• [Aim of the exercise]
Print every line below. Match each one exactly.

Edit tracking data
-----

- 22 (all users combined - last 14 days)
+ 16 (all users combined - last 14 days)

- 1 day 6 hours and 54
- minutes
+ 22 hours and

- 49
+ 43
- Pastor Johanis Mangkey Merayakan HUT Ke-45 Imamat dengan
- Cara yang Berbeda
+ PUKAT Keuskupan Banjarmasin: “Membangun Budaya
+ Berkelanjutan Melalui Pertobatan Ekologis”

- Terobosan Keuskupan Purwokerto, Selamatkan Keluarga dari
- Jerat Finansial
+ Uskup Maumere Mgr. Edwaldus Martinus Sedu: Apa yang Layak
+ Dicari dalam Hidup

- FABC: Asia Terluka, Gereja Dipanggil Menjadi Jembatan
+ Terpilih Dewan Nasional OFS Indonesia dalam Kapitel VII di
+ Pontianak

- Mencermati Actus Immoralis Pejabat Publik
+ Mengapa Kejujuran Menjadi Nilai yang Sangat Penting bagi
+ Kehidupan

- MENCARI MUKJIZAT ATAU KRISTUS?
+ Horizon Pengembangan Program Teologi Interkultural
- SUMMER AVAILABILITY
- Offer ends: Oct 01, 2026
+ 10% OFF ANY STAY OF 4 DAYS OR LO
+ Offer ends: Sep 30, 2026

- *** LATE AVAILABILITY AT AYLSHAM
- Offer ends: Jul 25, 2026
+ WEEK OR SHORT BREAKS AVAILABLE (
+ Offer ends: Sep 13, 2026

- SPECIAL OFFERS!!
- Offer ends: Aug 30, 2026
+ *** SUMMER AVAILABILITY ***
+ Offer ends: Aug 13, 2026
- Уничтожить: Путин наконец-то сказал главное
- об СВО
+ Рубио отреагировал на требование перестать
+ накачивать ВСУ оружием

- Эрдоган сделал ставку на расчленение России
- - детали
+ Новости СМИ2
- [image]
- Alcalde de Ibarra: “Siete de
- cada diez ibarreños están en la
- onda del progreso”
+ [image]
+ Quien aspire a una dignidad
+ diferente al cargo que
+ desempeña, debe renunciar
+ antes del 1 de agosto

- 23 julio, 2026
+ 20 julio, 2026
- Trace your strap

-----

• [Task response]
- 22 (all users combined - last 14 days)
+ 16 (all users combined - last 14 days)

- 1 day 6 hours and 54
- minutes
+ 22 hours and

- 49
+ 43
- Pastor Johanis Mangkey Merayakan HUT Ke-45 Imamat dengan
- Cara yang Berbeda
+ PUKAT Keuskupan Banjarmasin: “Membangun Budaya
+ Berkelanjutan Melalui Pertobatan Ekologis”

- Terobosan Keuskupan Purwokerto, Selamatkan Keluarga dari
- Jerat Finansial
+ Uskup Maumere Mgr. Edwaldus Martinus Sedu: Apa yang Layak
+ Dicari dalam Hidup

- FABC: Asia Terluka, Gereja Dipanggil Menjadi Jembatan
+ Terpilih Dewan Nasional OFS Indonesia dalam Kapitel VII di
+ Pontianak

- Mencermati Actus Immoralis Pejabat Publik
+ Mengapa Kejujuran Menjadi Nilai yang Sangat Penting bagi
+ Kehidupan

- MENCARI MUKJIZAT ATAU KRISTUS?
+ Horizon Pengembangan Program Teologi Interkultural
- SUMMER AVAILABILITY
- Offer ends: Oct 01, 2026
+ 10% OFF ANY STAY OF 4 DAYS OR LO
+ Offer ends: Sep 30, 2026

- *** LATE AVAILABILITY AT AYLSHAM
- Offer ends: Jul 25, 2026
+ WEEK OR SHORT BREAKS AVAILABLE (
+ Offer ends: Sep 13, 2026

- SPECIAL OFFERS!!
- Offer ends: Aug 30, 2026
+ *** SUMMER AVAILABILITY ***
+ Offer ends: Aug 13, 2026
- Уничтожить: Путин наконец-то сказал главное
- об СВО
+ Рубио отреагировал на требование перестать
+ накачивать ВСУ оружием

- Эрдоган сделал ставку на расчленение России
- - детали
+ Новости СМИ2
- [image]
- Alcalde de Ibarra: “Siete de
- cada diez ibarreños están en la
- onda del progreso”
+ [image]
+ Quien aspire a una dignidad
+ diferente al cargo que
+ desempeña, debe renunciar
+ antes del 1 de agosto

- 23 julio, 2026
+ 20 julio, 2026
- Trace your strap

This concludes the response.